The missing layer: operational intelligence
The paradox of the current transition is this: we have solved the procurement problem faster than the decision-making problem.
Global investment in battery energy storage projects exceeded $54 billion in 2024, a 73 percent increase over recent years. Yet investment in operational intelligence—systems that continuously simulate, coordinate and optimize fleets of assets in real time—as well as portfolio coordination and digital testbeds, remains a small fraction of physical capital deployment.
In other capital-intensive industries, such as aviation, finance and logistics, complex distributed systems are managed through layered intelligence architectures. Simulation precedes action. Feedback loops refine strategy. Adaptive systems replace static rules.
Energy ecosystems are becoming equally complex, yet operational practices remain rooted in a simpler era.
What happens when complexity outpaces adoption?

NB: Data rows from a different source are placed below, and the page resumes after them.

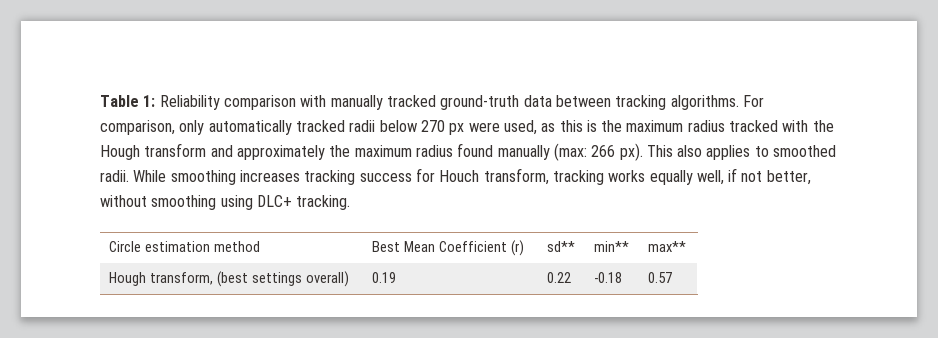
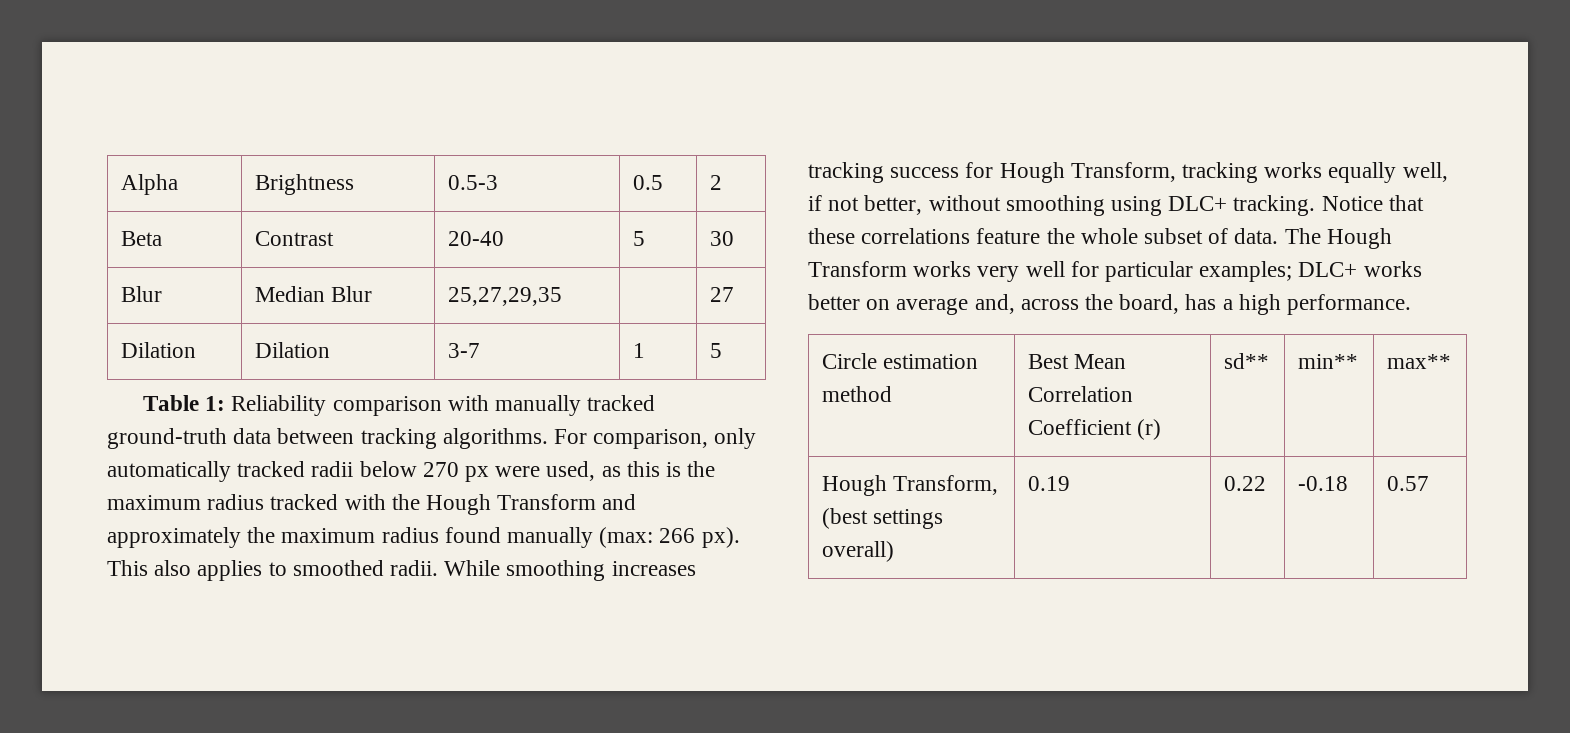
+ Alpha | Brightness | 0.5-3 | 0.5 | 2
+ Beta | Contrast | 20-40 | 5 | 30
+ Blur | Median Blur | 25,27,29,35 | | 27
+ Dilation | Dilation | 3-7 | 1 | 5
- For comparison, only automatically tracked radii below 270 px were used, as this is the maximum radius tracked with the Hough transform and approximately the maximum radius found manually (max: 266 px).
+ For comparison, only automatically tracked radii below 270 px were used, as this is the maximum radius tracked with the Hough Transform and approximately the maximum radius found manually (max: 266 px).
- While smoothing increases tracking success for Houch transform, tracking works equally well, if not better, without smoothing using DLC+ tracking.
+ While smoothing increases tracking success for Hough Transform, tracking works equally well, if not better, without smoothing using DLC+ tracking. Notice that these correlations feature the whole subset of data. The Hough Transform works very well for particular examples; DLC+ works better on average and, across the board, has a high performance.
- Circle estimation method | Best Mean Coefficient (r) | sd** | min** | max**
+ Circle estimation method | Best Mean Correlation Coefficient (r) | sd** | min** | max**
- Hough transform, (best settings overall) | 0.19 | 0.22 | -0.18 | 0.57
+ Hough Transform, (best settings overall) | 0.19 | 0.22 | -0.18 | 0.57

If intelligence and its adoption fail to scale alongside hardware, the consequences will be primarily economic, but potentially systemic. Underperformance reduces investor confidence. Compressed margins slow new deployments. Poorly coordinated fleets may even increase volatility during scarcity events. Deployment goals depend not only on capital and policy, but on confidence that assets will perform as modeled.
The energy transition is entering a new phase. The first chapter was about scale. The next is about precision, intelligence and automation. Batteries are now core infrastructure that require an intelligence layer equal to their physical scale. If we fail to build it, complexity will continue to compound.
Markets rarely forgive unmanaged complexity.